蛸足配線
@nekoai30
2025年12月31日
無機的な恋人たち
濱野ちひろ
読み終わった
ドールとの恋は自分自身の断片との恋だろうか。人形を媒介として生じるそれが、生身の他人に焦がれる恋と一体どれほど異なるのか、考えれば考えるほどわからなくなる。ドールを人格のないただの「モノ」、単なるセックストイとしてのみ捉えるならばそのような混乱は起きないかもしれないが、本書で言及されている通り、人間に限りなく似せて精巧につくられた人形は、純粋なマテリアルとして扱われるには存在感が大き過ぎる。二階堂奥歯が『八本脚の蝶』で、「人間性」を「感情移入される能力であり感情移入する能力ではない」と定義していたことをふと思い出した。

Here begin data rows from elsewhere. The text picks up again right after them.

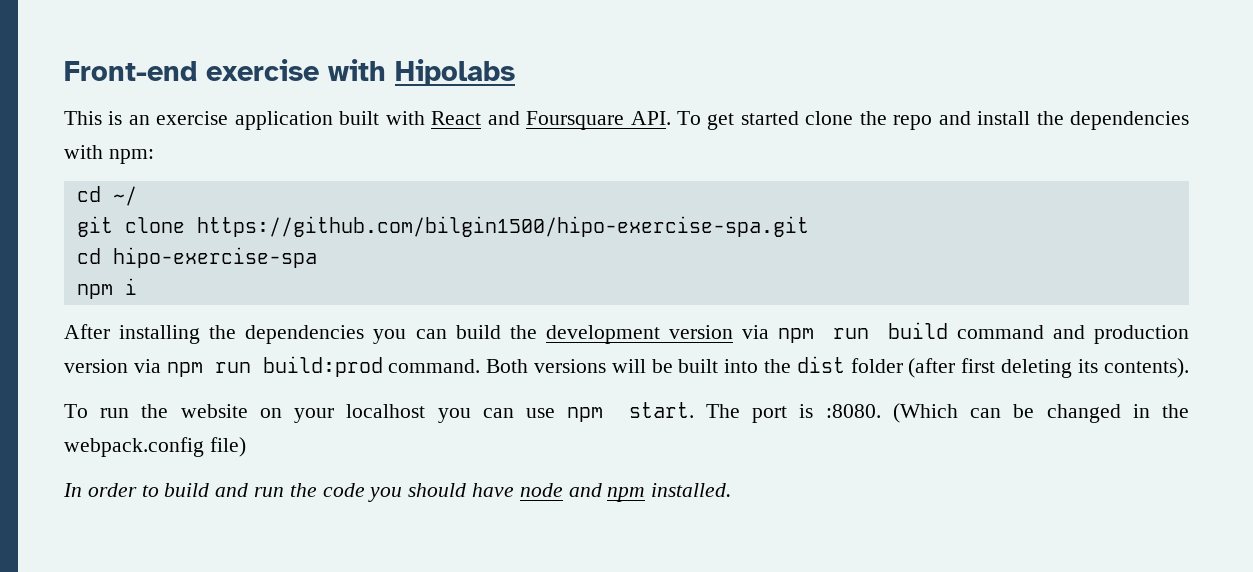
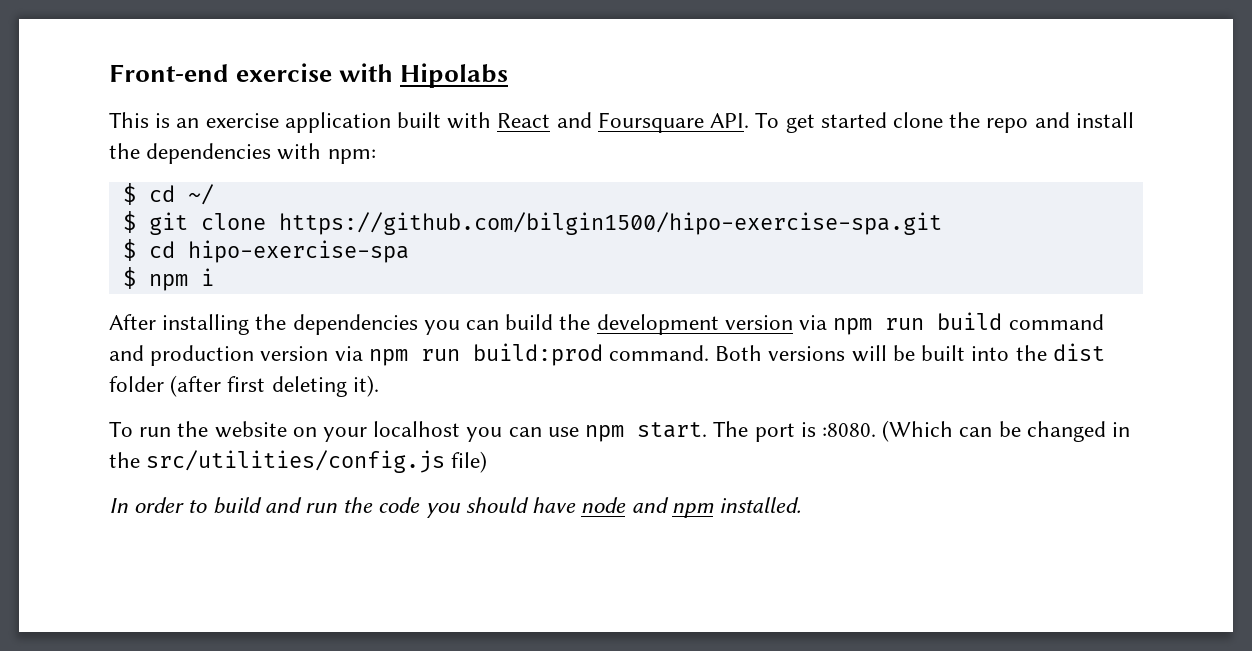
(154, 156) none -> [122,183,136,205] $
(137, 196) none -> [122,211,136,233] $
(809, 226) none -> [122,239,136,261] $
(317, 257) none -> [122,267,136,289] $
[1077,358,1189,378] its contents). -> [352,375,379,397] it).
[64,437,204,457] webpack.config -> [146,450,446,473] src/utilities/config.js

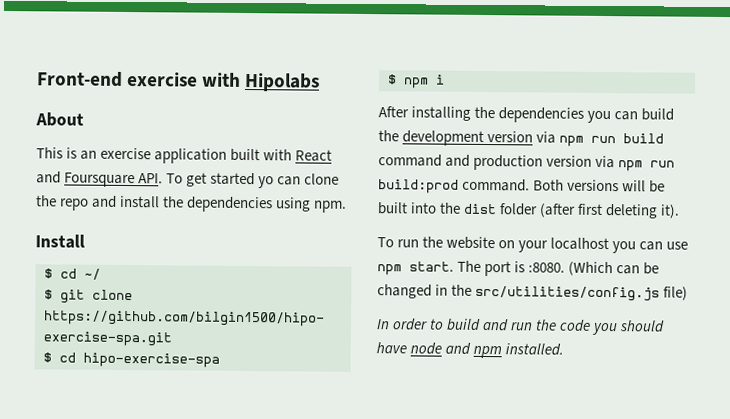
(509, 75) none -> [35,112,84,127] // About
(887, 120) none -> [258,176,302,189] yo can
[277,143,376,164] with npm: -> [275,197,348,213] [35,234,85,249] using npm. // Install

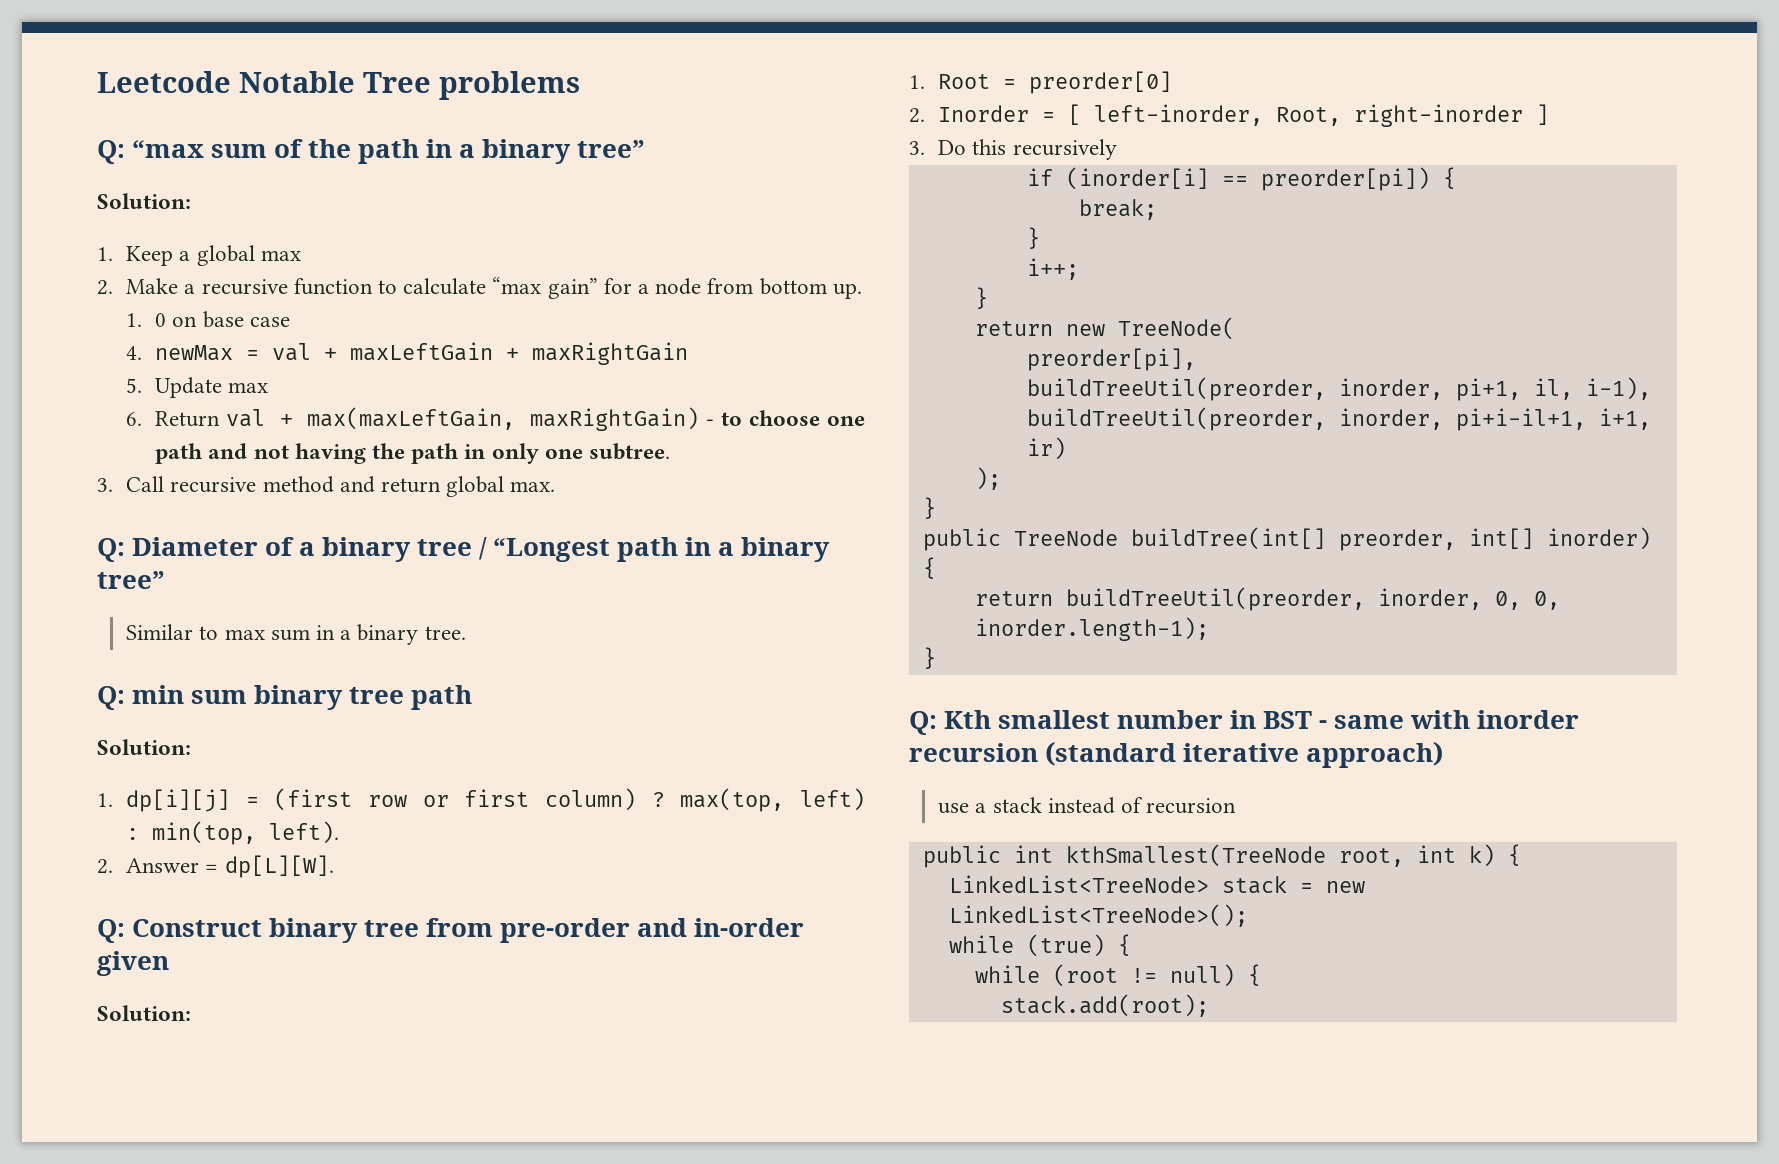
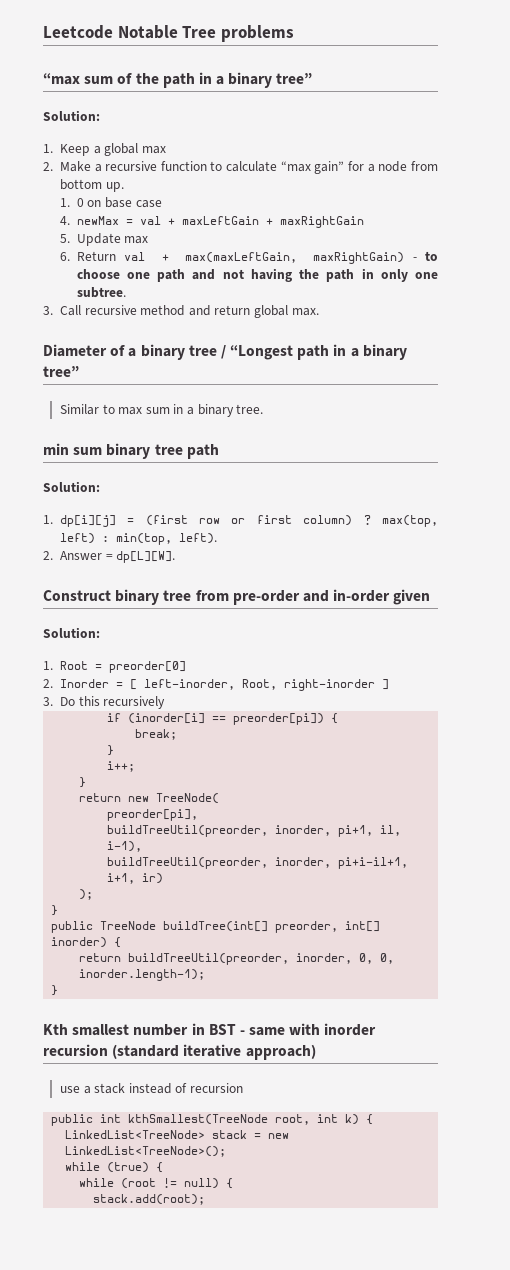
[97,140,125,164] Q: -> (294, 33) none
[97,538,125,562] Q: -> (319, 312) none
[97,686,125,710] Q: -> (264, 409) none
[97,919,125,943] Q: -> (176, 557) none
[909,711,937,735] Q: -> (59, 990) none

息をするように自然に、生きた人間と惹かれあってやがて倦んだり、退けたり縋ったりした。求められ撥ねつけられ、ままならなさを抱えながらも確かに時間を重ねた。これらはすべて自分とは異なる他者の人格があってこそ得た経験だと信じている。しかし、人間を相手にした一連の恋愛的営みが、人形との恋よりも社会的に上位に置かれる理由など極めて曖昧なものではないかと、ドールを愛する人々の主張に触れ思わされる。生きた他人の体を透過して身勝手な夢に溺れていなかったとどうして言い切れるだろうか。多数派ゆえの鈍さと自己欺瞞を自分の中に見出し後ろめたく思う。